- _Requirement_
In the records below, find each line holding the word "margin" and copy it.
********************
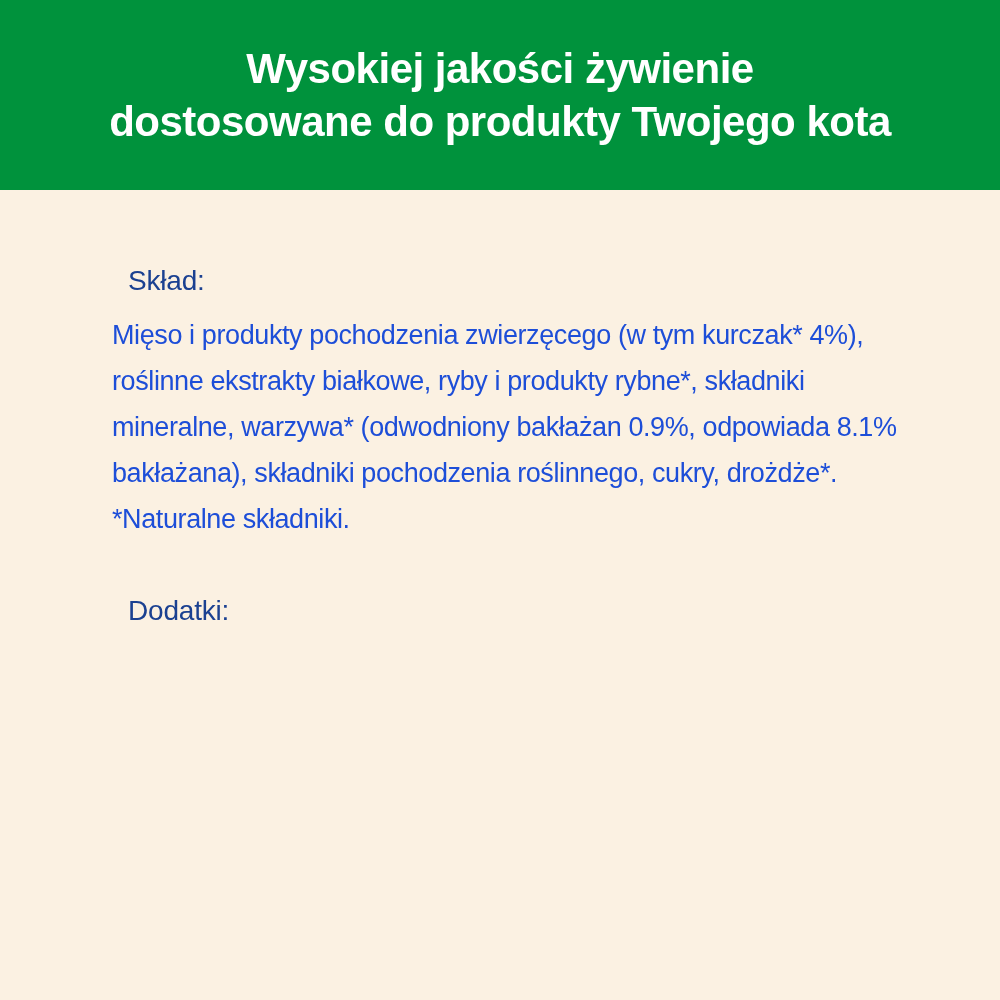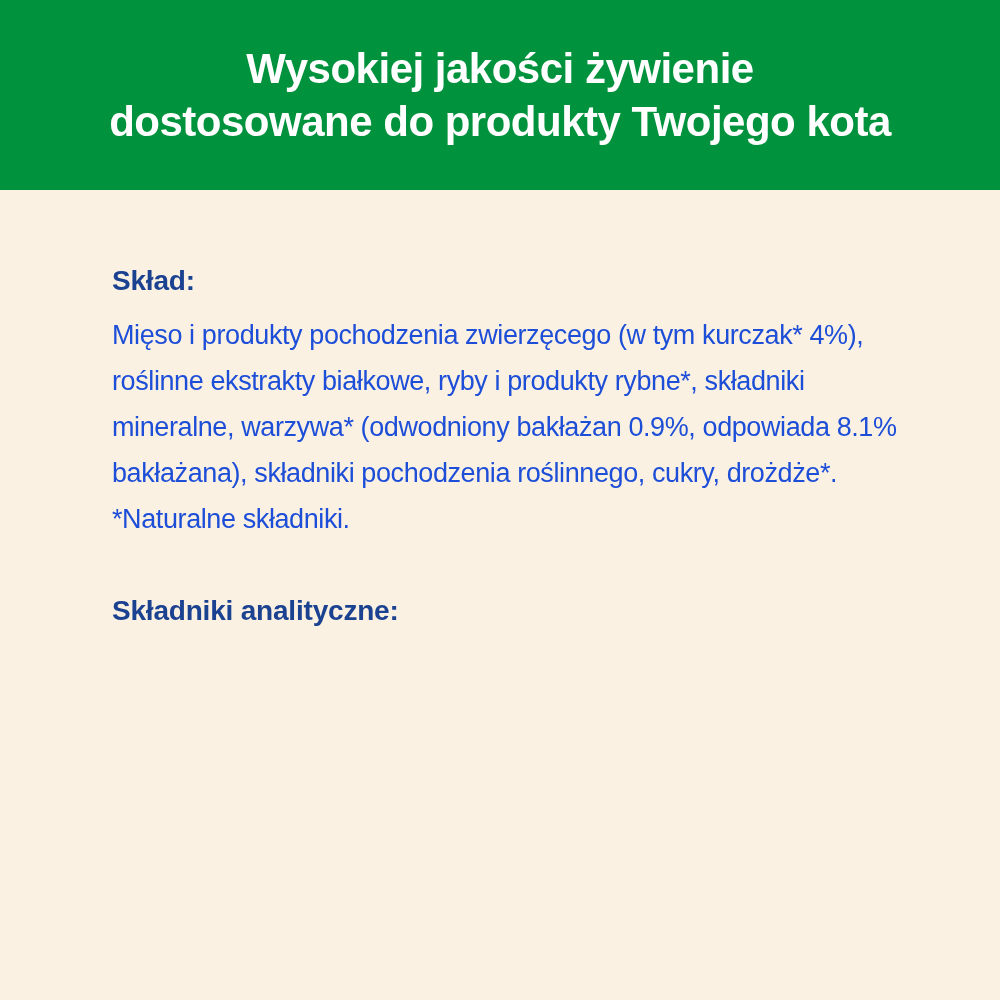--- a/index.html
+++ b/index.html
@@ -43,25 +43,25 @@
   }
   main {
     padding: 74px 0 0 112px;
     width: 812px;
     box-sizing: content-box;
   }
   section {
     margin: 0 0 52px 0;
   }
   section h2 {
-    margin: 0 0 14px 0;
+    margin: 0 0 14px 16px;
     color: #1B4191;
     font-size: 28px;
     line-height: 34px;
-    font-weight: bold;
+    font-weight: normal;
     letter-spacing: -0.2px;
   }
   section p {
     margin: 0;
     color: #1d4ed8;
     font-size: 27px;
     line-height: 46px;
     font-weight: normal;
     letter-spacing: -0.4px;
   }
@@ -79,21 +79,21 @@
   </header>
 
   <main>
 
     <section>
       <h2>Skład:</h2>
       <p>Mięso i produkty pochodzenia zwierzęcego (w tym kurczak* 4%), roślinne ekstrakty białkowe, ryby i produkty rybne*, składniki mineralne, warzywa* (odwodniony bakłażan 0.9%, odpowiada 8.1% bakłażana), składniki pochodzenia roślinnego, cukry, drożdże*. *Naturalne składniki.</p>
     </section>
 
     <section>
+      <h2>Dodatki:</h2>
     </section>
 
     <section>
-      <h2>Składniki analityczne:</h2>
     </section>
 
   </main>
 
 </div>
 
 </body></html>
********************
- _Answer to the exercise_
     margin: 0 0 52px 0;
-    margin: 0 0 14px 0;
+    margin: 0 0 14px 16px;
     margin: 0;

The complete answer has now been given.